Someone recently asked, “are you the kind of doctor who prescribes vitamin D or sunshine? “. Vitamin D supplementation is ubiquitous in medicine and among the general public. But why is that? No strong evidence to date has supported any improvements in clinical outcomes for vitamin D for primary prevention of fractures or falls. Or for prevention of cancer. Or for cardiovascular events. The continued use of vitamin D despite a lack of evidence to do so represents the ultimate disconnect between what we think should happen based on biopharmacology and happens in clinical trials.
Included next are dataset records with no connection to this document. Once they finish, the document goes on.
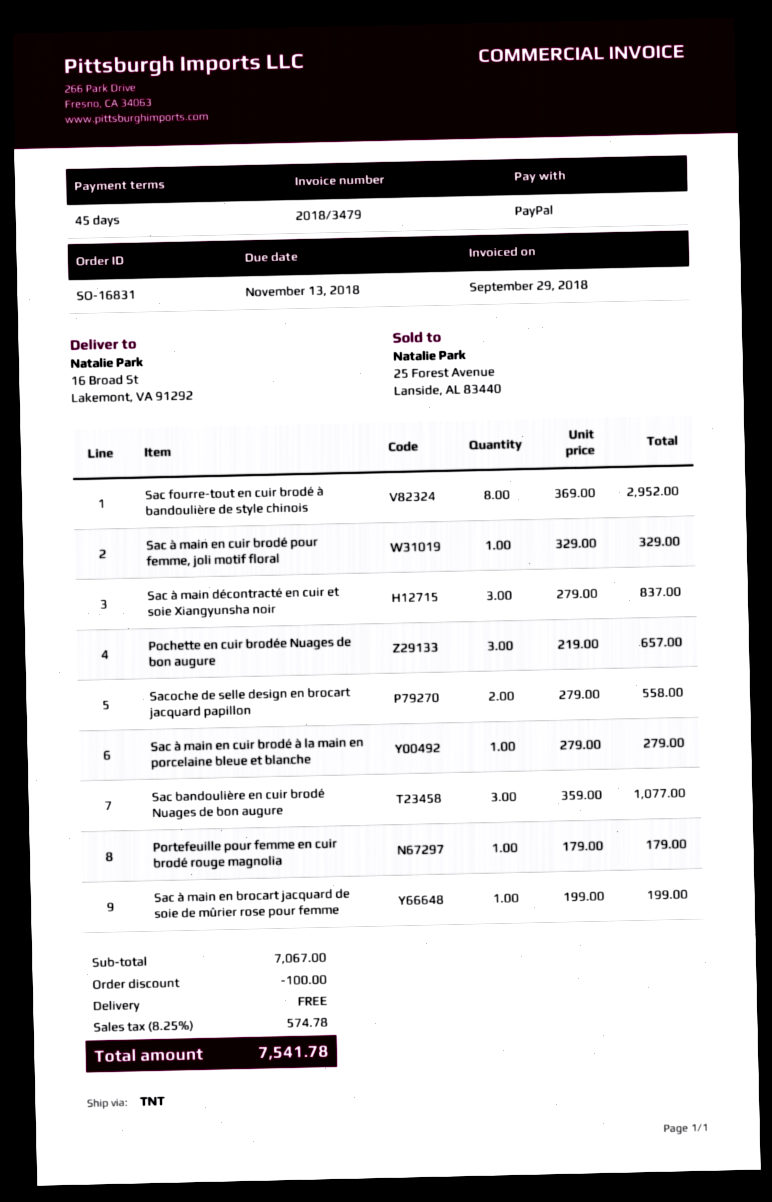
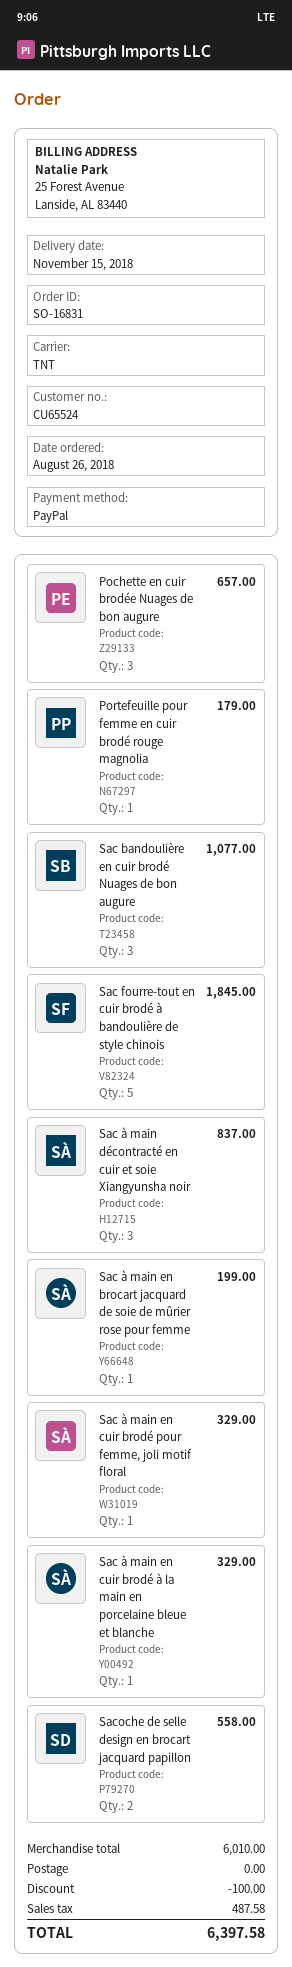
Sac fourre-tout en cuir brodé à bandoulière de style chinois: 8 for 2952.00 -> 5 for 1845.00
Sac à main en cuir brodé à la main en porcelaine bleue et blanche: 1 for 279.00 -> 1 for 329.00
subtotal: 7067.00 -> 6010.00
tax: 574.78 -> 487.58
total: 7541.78 -> 6397.58

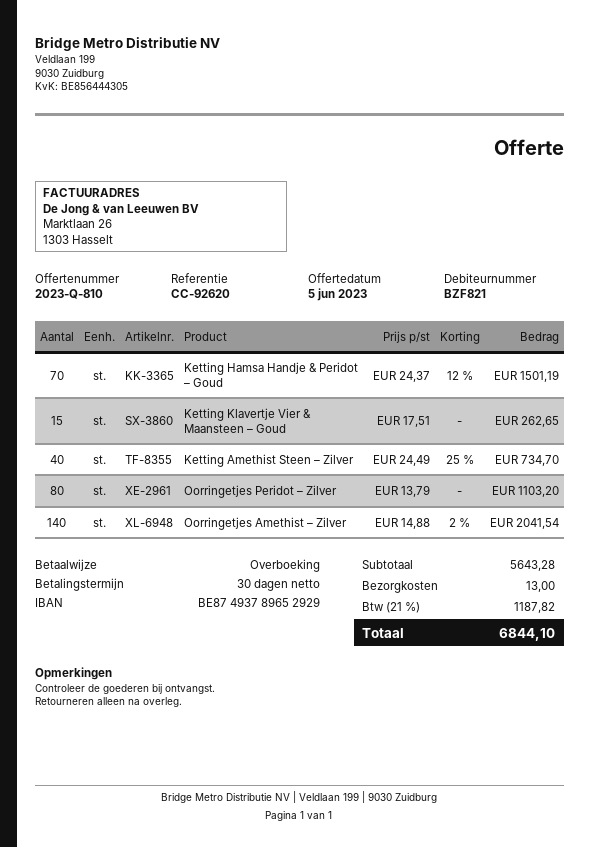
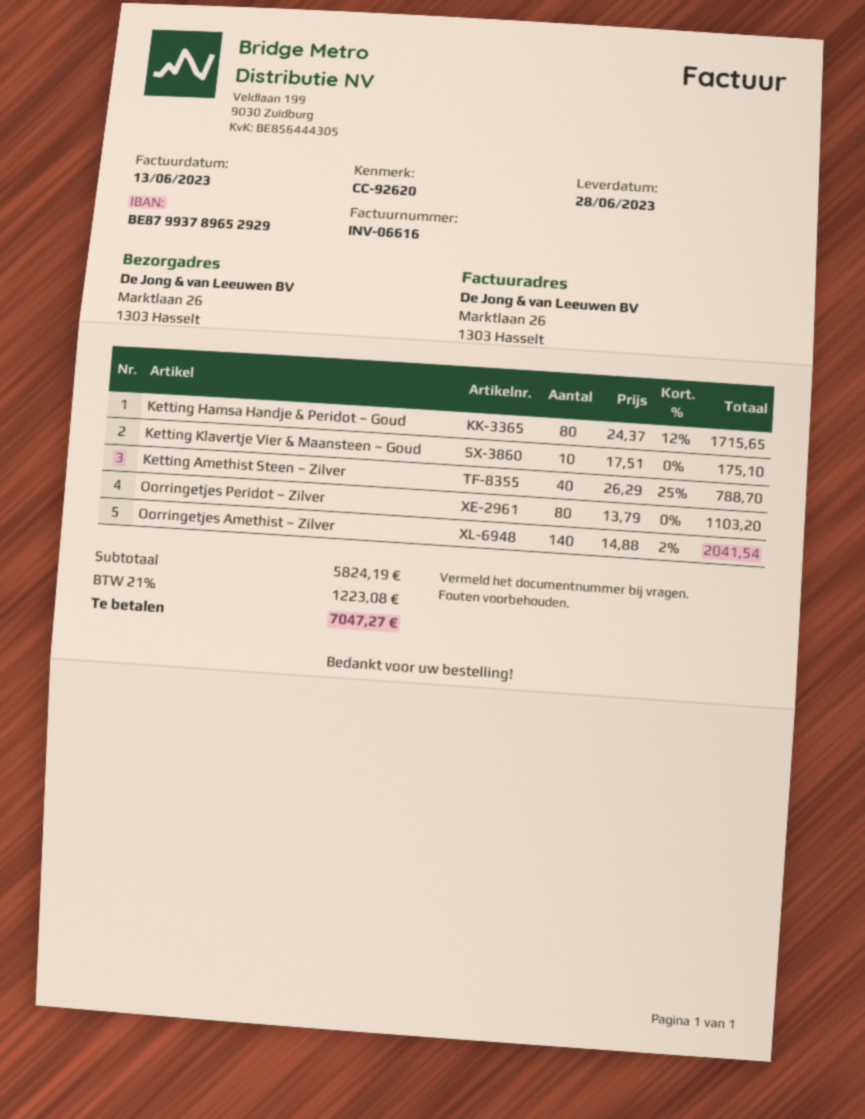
bank account: BE87493789652929 -> BE87993789652929
Ketting Hamsa Handje & Peridot – Goud: 70 x 24.37 - 12% = 1501.19 -> 80 x 24.37 - 12% = 1715.65
Ketting Klavertje Vier & Maansteen – Goud: 15 x 17.51 = 262.65 -> 10 x 17.51 = 175.10
Ketting Amethist Steen – Zilver: 40 x 24.49 - 25% = 734.70 -> 40 x 26.29 - 25% = 788.70
subtotal: 5643.28 -> 5824.19
shipping: 13.00 -> none
tax: 21% = 1187.82 -> 21% = 1223.08
total: 6844.10 -> 7047.27

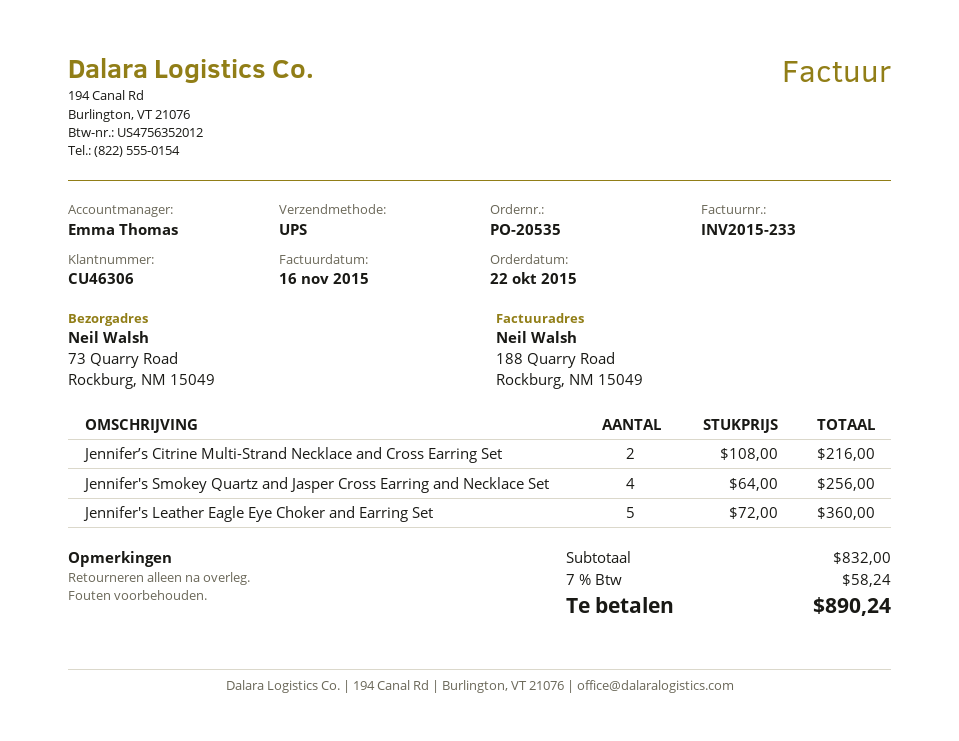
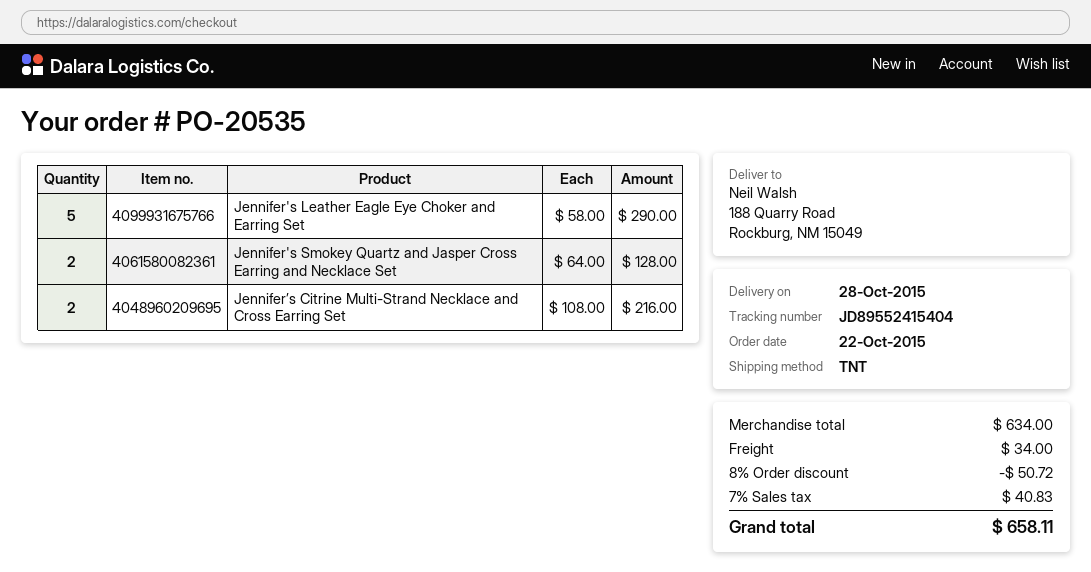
shipping method: UPS -> TNT
ship to: 73 Quarry Road, Rockburg, NM 15049 -> 188 Quarry Road, Rockburg, NM 15049
Jennifer's Smokey Quartz and Jasper Cross Earring and Necklace Set: 4 x 64.00 = 256.00 -> 2 x 64.00 = 128.00
Jennifer's Leather Eagle Eye Choker and Earring Set: 5 x 72.00 = 360.00 -> 5 x 58.00 = 290.00
subtotal: 832.00 -> 634.00
discount: none -> 8% = 50.72
shipping: none -> 34.00
tax: 7% = 58.24 -> 7% = 40.83
total: 890.24 -> 658.11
The data say one thing, and yet we continue to do another.
A recent analysis in the New England Journal of Medicine (NEJM) took a second look at data collected as part of the very large VITAL trial, asking whether 2,000 units of vitamin D daily would result in a lower risk of fracture than placebo in an adult population not at particular risk for osteoporosis. There were no important threats to validity in the original trial or this ancillary analysis. Adequately powered to detect a difference, this study did not find one. Vitamin D supplementation did not affect the primary outcome of first incident total, nonvertebral, or hip fracture, or a secondary outcome that essentially included all fractures that occurred in the five-year follow-up barring traumatic or pathologic fractures. A sensitivity analysis which took into account baseline vitamin D level still found no benefit of vitamin D over placebo.
What is it going to take for us to stop recommending vitamin D supplementation for primary prevention of fractures? Change is hard, but this secondary analysis of a previous trial was published in NEJM for a reason: it should be practice changing.